= Stance detection =

Opinion and argument mining subtask

Stance detection, also known as stance classification, is a task in natural language processing (NLP) and computational linguistics that uses content analysis and text mining to identify an author's position or stance on a specific subject. The task is most commonly framed as a classification or textual entailment problem over a fixed label set. Applications of stance detection include political discourse analysis, public health monitoring, misinformation identification, and content moderation on social media.

Research interest in the task grew after the release of the SemEval-2016 Task 6 benchmark, the first standardized dataset for stance detection on social media, which established shared evaluation norms for the NLP community. Although historically conflated with sentiment analysis, stance detection has increasingly been recognized as a distinct task of argument mining and opinion mining within NLP.
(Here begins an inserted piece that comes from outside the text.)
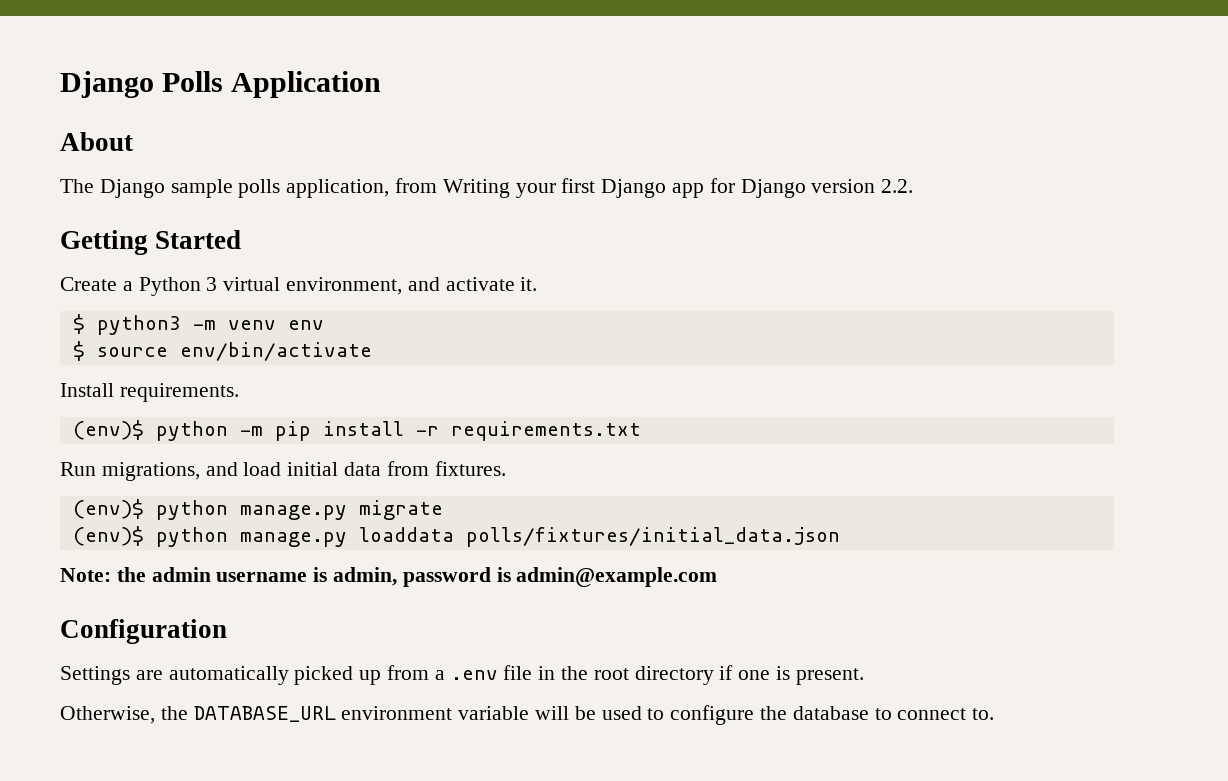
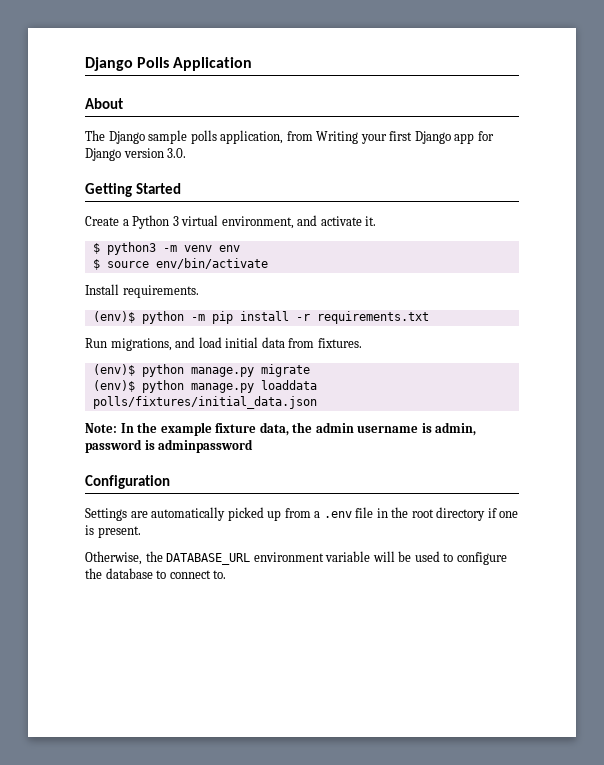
[881,179,914,193] 2.2. -> [167,148,187,158] 3.0.
(111, 575) none -> [120,422,289,436] In the example fixture data,
[516,567,718,587] admin@example.com -> [158,439,254,453] adminpassword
Methodological approaches have included traditional machine learning and deep learning architectures, as well as large language models due to their ability to generalize across targets and domains.

== Methods ==

=== Models ===

==== Traditional machine learning ====
Early stance detection methods used several features for supervised classification, including n-grams, sentiment lexicons, syntactic relations, and topic-relatedness measures. Support vector machines (SVM) emerged as a dominant baseline, with SVM-based systems consistently competitive across benchmark datasets such as SemEval-2016, where topic-specific SVM models were trained on word and character n-grams. A recurring challenge was that topic-specific features learned on one set of targets did not generalize to unseen ones, with cross-dataset evaluations showing performance drops when models were applied to data outside their training domain.

==== Deep learning ====
Deep learning approaches supplanted feature-based methods as the primary methodology in stance detection, driven by the ability to capture semantic and contextual information directly from text without manual feature engineering. Early neural architectures applied to stance detection included convolutional neural networks for extracting local n-gram-like patterns and recurrent models such as LSTMs and bidirectional LSTMs for capturing sequential dependencies across longer contexts.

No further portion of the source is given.